A diffused, glowing light gives Ho’s horse paintings an almost ethereal tone. Lighting on various nudes creates moods playful to introspective.
In fact, the use of light and shadow is so important to the artist that he focuses on it in one of three instructional DVDs he sells to students, “Painting the Still-Life Using Light and Shadow.”
Ho says he finds visual excitement all around him, as well as on the empty canvas. He recently has “gone large,” he says, with at least a dozen huge canvases tacked up at an art studio he built on a parcel of land he owns in Denver.
“I’m always going in new directions,” Ho says. “Painting to me is like a musician playing with sound.”
It’s that philosophy that has created Ho’s greatest work, says Bill Rey, owner of Claggett/Rey Gallery, in Vail Village.
Rey points to Ho’s passion for his painting, and talks about his diversity in subjects. Many artists use photographs to help them with their work, where Ho is all about the traditional inspiration, followed by brush strokes, says Rey, adding he believes Ho to be one of the greatest artists of our time.
After years of mastering the technical side, Ho says the work he does now reveals itself to him as he creates it.
“I just want to push (my current works) where they want to go,” Ho says.
A knot on a tree or the juxtaposition of a few simple shapes and colors can be a catalyst for a new piece.
“Realism and abstract — it’s all the same to me,” Ho says. “The real essence of painting is the dialogue between shapes, tones, colors, textures, edges and line. Everything else follows — including light, form, concepts personal beliefs and inspirations.”
Ho also keeps a studio at the Denver Art Students League.

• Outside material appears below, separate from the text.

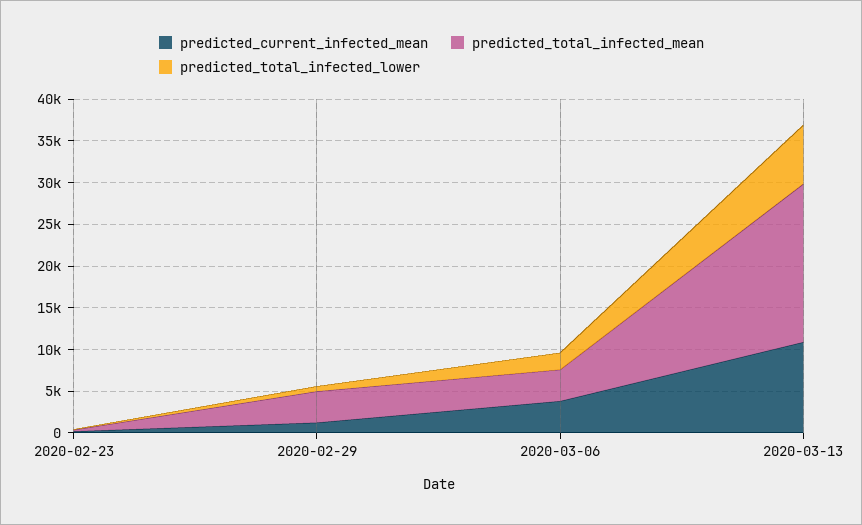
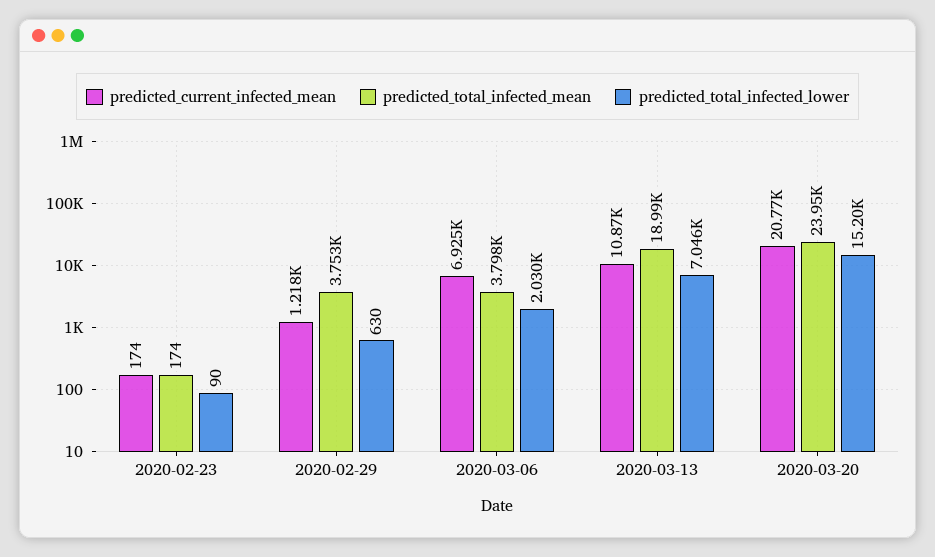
predicted_current_infected_mean, 2020-03-06: 4000 -> 6925
predicted_current_infected_mean, 2020-03-20: none -> 20770
predicted_total_infected_mean, 2020-03-20: none -> 23950
predicted_total_infected_lower, 2020-03-20: none -> 15200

His three-day plein air workshop scheduled for Aug. 5-7 in the Betty Ford Alpine Gardens is sold out, Rey says.
Ho was born in Vietnam and emigrated to the United States when he was 12 years old. At 16, Ho held his first one-man show at Tomorrow’s Masters Gallery in Denver, a runaway success for a high school sophomore.
When Quang’s mother was killed unexpectedly in a tragic auto accident in 1982, he was left with the responsibility of raising four younger brothers and a sister.

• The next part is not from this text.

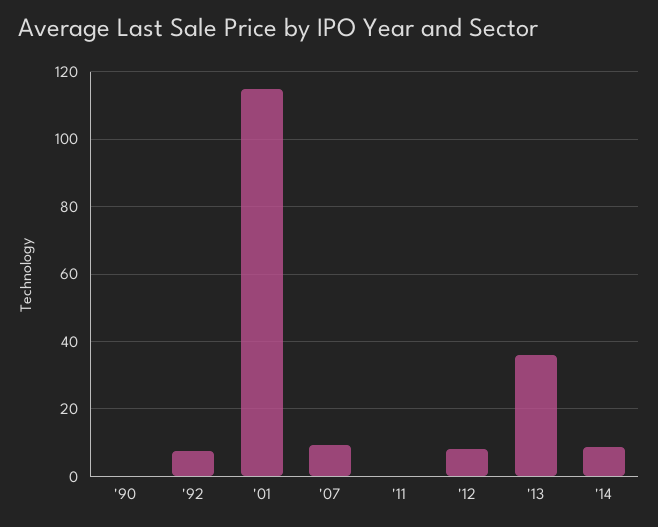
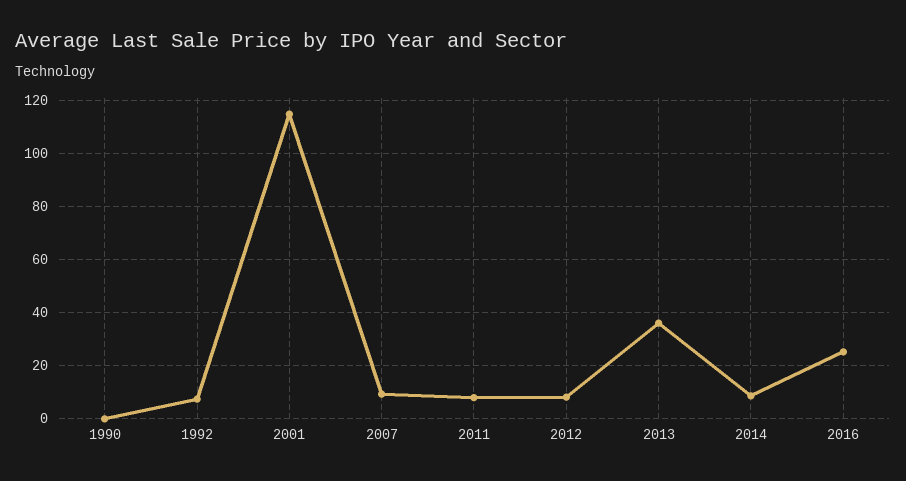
'11: 0 -> 7.5
2016: none -> 25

The same year, Ho attended the Colorado Institute of Art on a National Scholastics Art Awards scholarship. He studied under Rene Bruhin, whom he credits with developing the foundation for his work.
Ho’s clients include: the Adolph Coors Company; Upjohn; Safeway; the Colorado Symphony; and the Chicago Symphony. His illustrations have been featured in the Society of Illustrators Annual Exhibition and the Communication Arts Illustrations Annual and exhibited at the Museum of American Illustrations in Newport, Rhode Island.